A Love Story--"What If..." I'd never met Susie, and "What If" by Coldplay--our Love Story, and the lyrics and a live performance video by Coldplay

One of my favorite I-pod plays on my car speakers is "What If" by the English group, Coldplay.  I'll provide a YouTube link to a live performance of the song by the group and copy-in the lyrics to this beautiful, poignant, sad, and happy song at the end of this blog entry.  But before all that, what in God's (or the gods, if you prefer) name does a Coldplay pop song have to do with the title of today's blog, "What If..." I'd never met Susie?  And is it really the case that a simple pop song can jog an entire short story, even a Love Story, out of the gray cellular folds of a human brain?

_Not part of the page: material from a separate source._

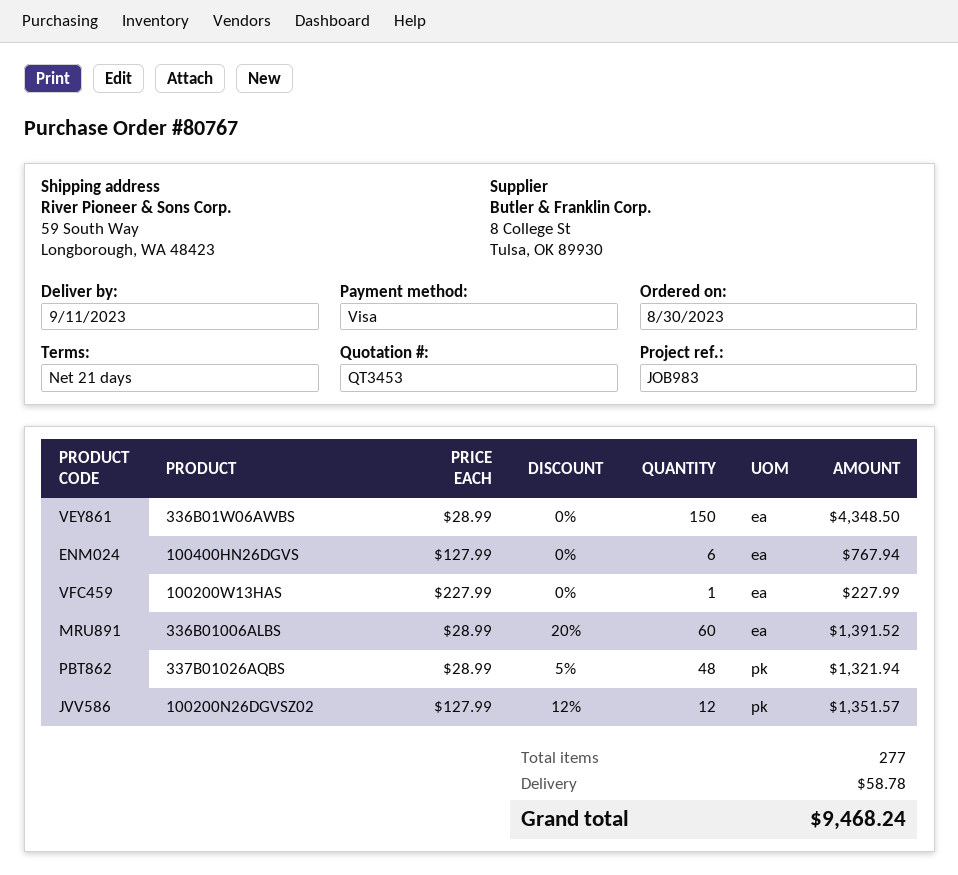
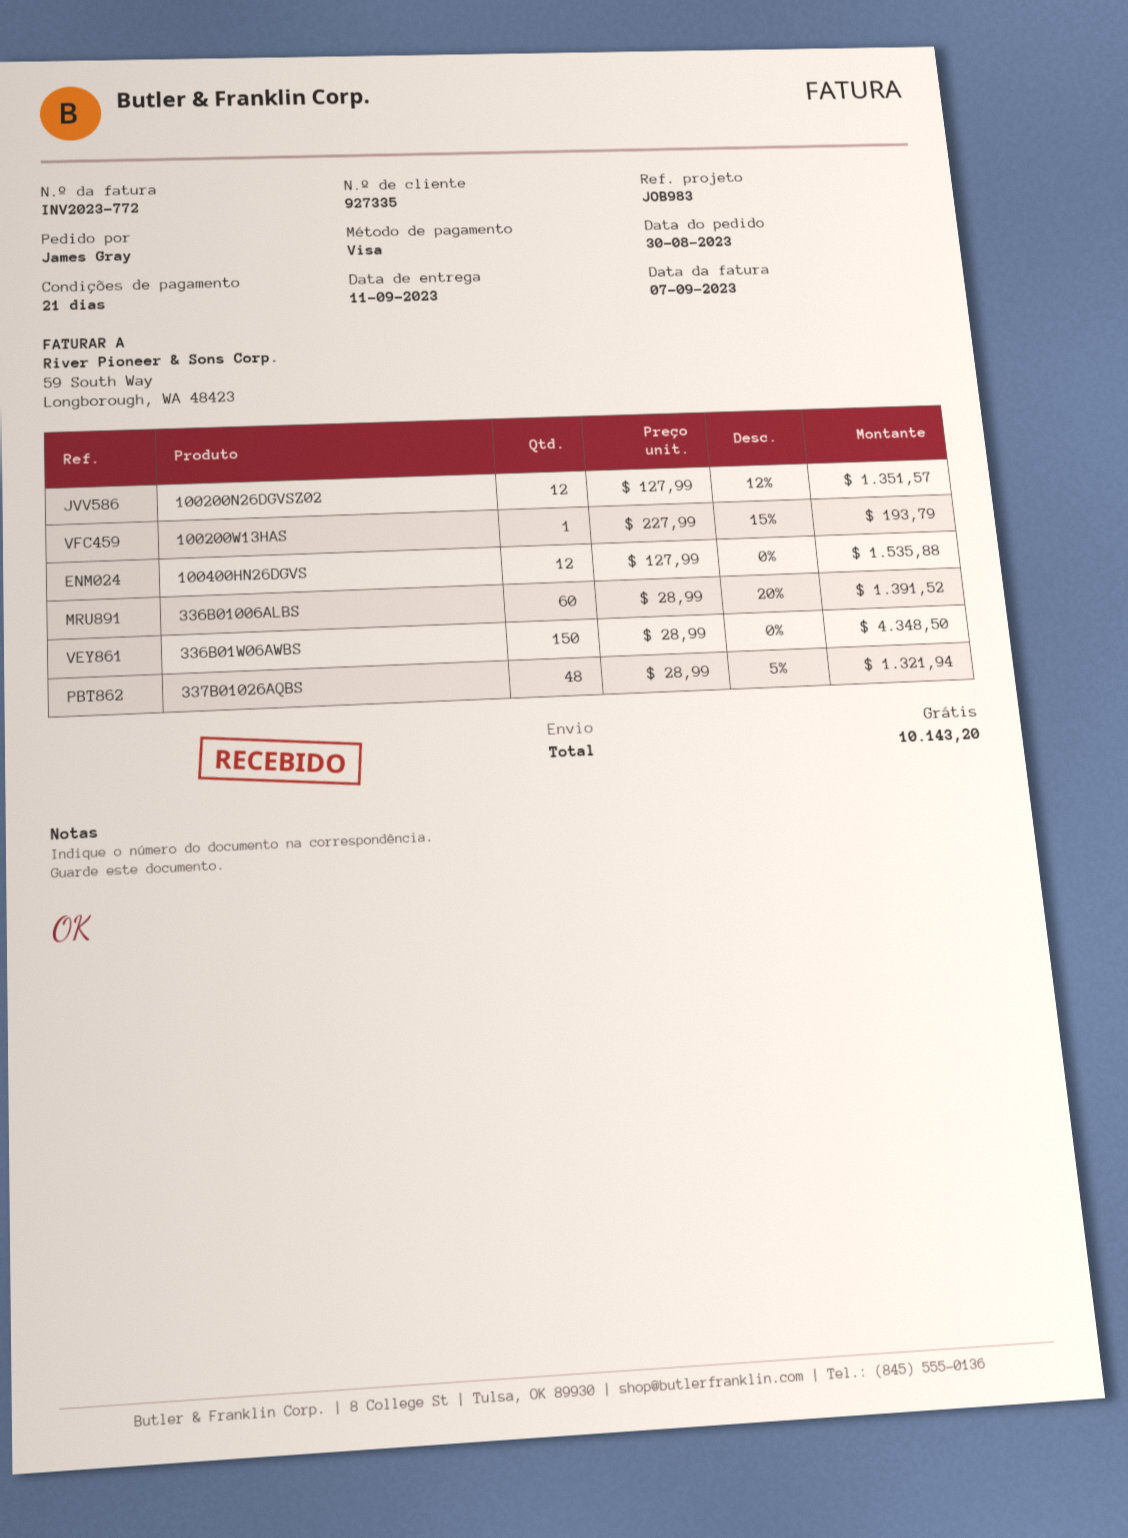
100400HN26DGVS: 6 x 127.99 = 767.94 -> 12 x 127.99 = 1535.88
100200W13HAS: 1 x 227.99 = 227.99 -> 1 x 227.99 - 15% = 193.79
shipping: 58.78 -> 0.00
total: 9468.24 -> 10143.20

But before go there, let's remind ourselves, for the benefit of those of you who have never heard the story, how Susie met Bob (and vice-versa).

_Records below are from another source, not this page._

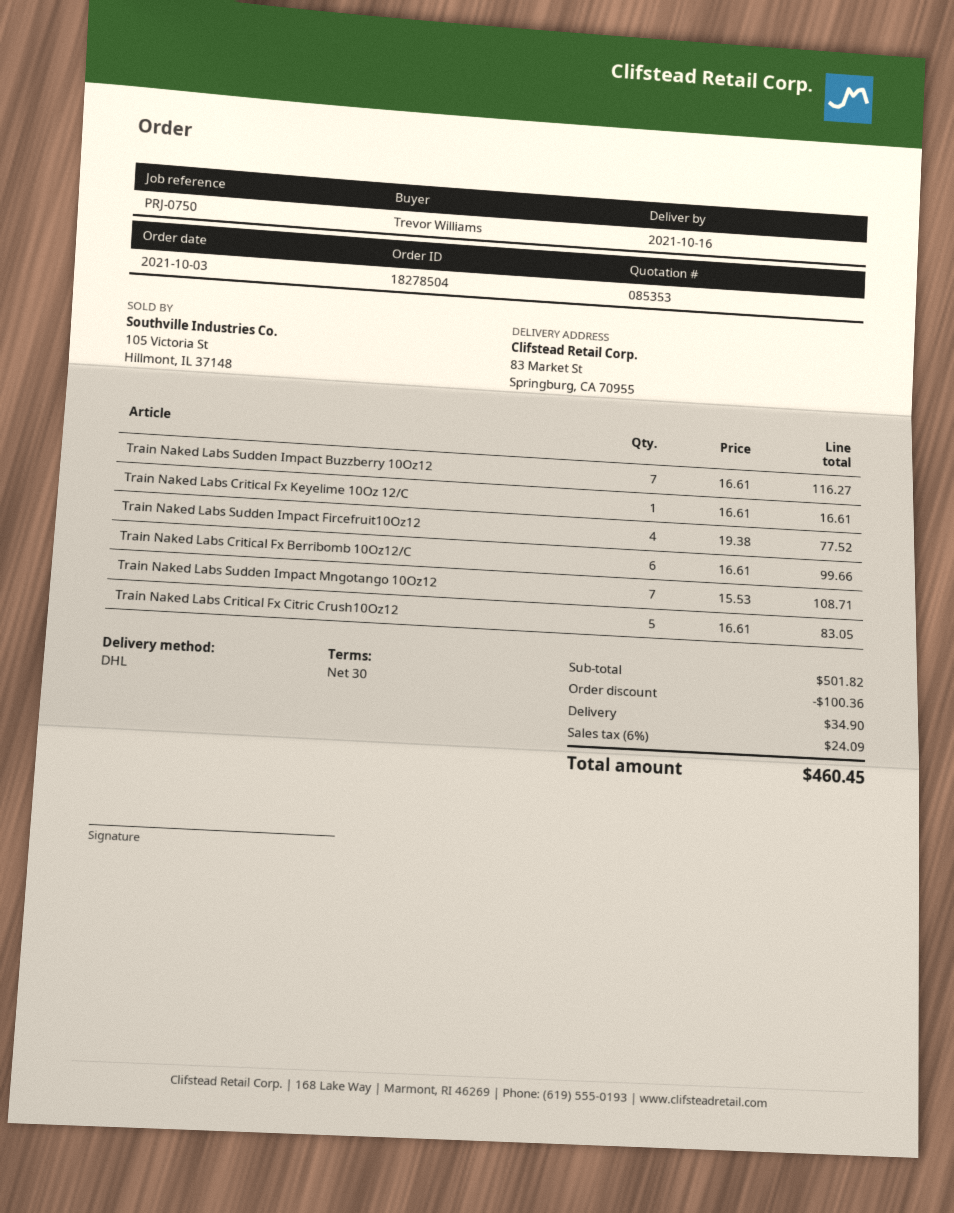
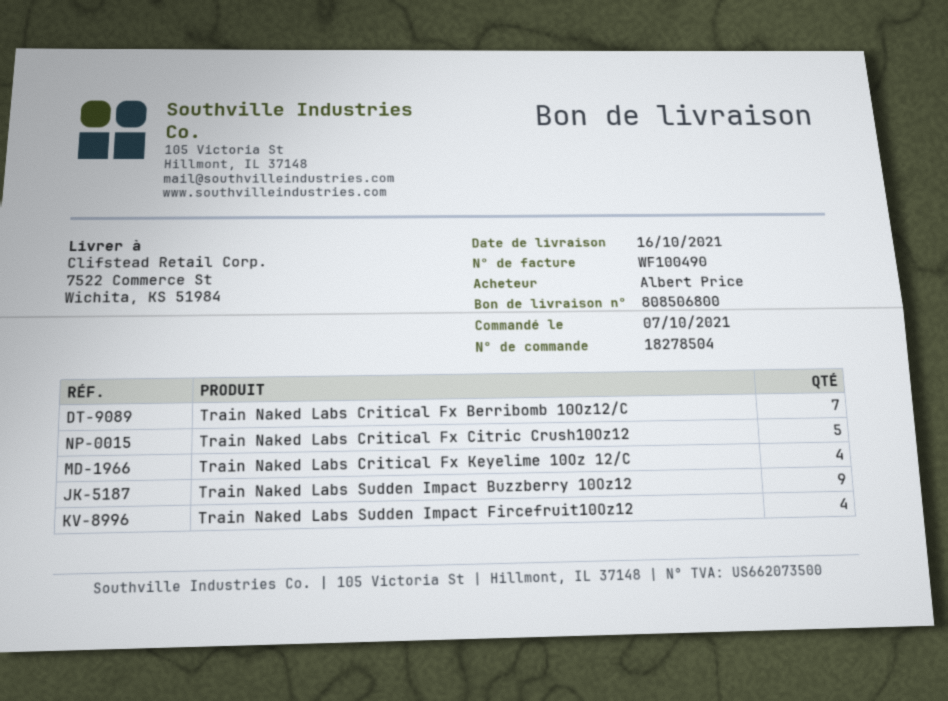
order date: 2021-10-03 -> 2021-10-07
ordered by: Trevor Williams -> Albert Price
ship to: 83 Market St, Springburg, CA 70955 -> 7522 Commerce St, Wichita, KS 51984
Train Naked Labs Sudden Impact Buzzberry 10Oz12: 7 -> 9
Train Naked Labs Critical Fx Keyelime 10Oz 12/C: 1 -> 4
Train Naked Labs Critical Fx Berribomb 10Oz12/C: 6 -> 7
Train Naked Labs Sudden Impact Mngotango 10Oz12: 7 -> none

October 26, 1978.  Sophomore year in college.

Wesleyan University, Middletown, Connecticut.  Lawn Avenue dorms, second floor, four-man suite.  I lived there with Ross Ungerleider, now a nationally-renowned, if not internationally-renowned, pediatric heart surgeon and inventor of "the Ross procedure," which has saved many children's hearts; Dave Long, now a research writer for ABT Associates, who travels the country, and world, on retainer by governments and corporations, to study and report back on all manner of socio-political problems which need to be dealt with by his government and corporate patrons; and Steven I. Skinner, a tall, blonde, very nice, extremely sardonic, puzzling, man, with whom Susie and I lost touch after Wesleyan and were never able to encourage him to re-engage with us, following which we learned he'd passed away a few years ago.

Smith College, Northampton, Massachusetts. Gardiner House dorms.  Susie by then had her own room.  On her hall lived Dale Ungerleider, twin sister of Ross, my roommate.  Unfortunately, Dale, like Steve, has died prematurely.  Two tragedies, true, but this story does have a happier ending.

For reasons known only to God (or the gods, if you prefer), Ross and Dale decided to arrange blind dates with Ross's friends from Wesleyan and Dale's from Smith.  Dave Long accepted a bind date with Susie's younger sister, Maryglen, who was supposed to take a bus from Manhattanville to Middletown's bus station, the old one on Washington Street.  And the Ungerleider twins figured Susie and I would be a good match, but God (or the gods, if you prefer) had other plans for how this little scenario would play out.

"What can you tell me about Susie?" I asked Dr. Ungerleider.  Well, actually he was just Ross at that time.

"She's very beautiful, blonde and blue eyes, very smart, high strung, very sweet, and from a very good family in Wisconsin."  Ross must have known that at that time in my life I had a thing for blonde, blue-eyed women, which I did, but I have no idea how he found that out.  Dave Long and I, and J.C. Louis, had been roommates freshman year.  Dave knew Steve Skinner through a class they'd taken together, and both were interested in government and social science.  Ross knew Dave, I think, and when Dave and I decided to room together again sophomore year, Dave told me Ross and Steve would make a good compliment for us in a Lawn Avenue suite.  So I went along, then, but not now, when Ross wanted me to have the date with Susie. Susan Ellen Price, to be more formal about her family and given names.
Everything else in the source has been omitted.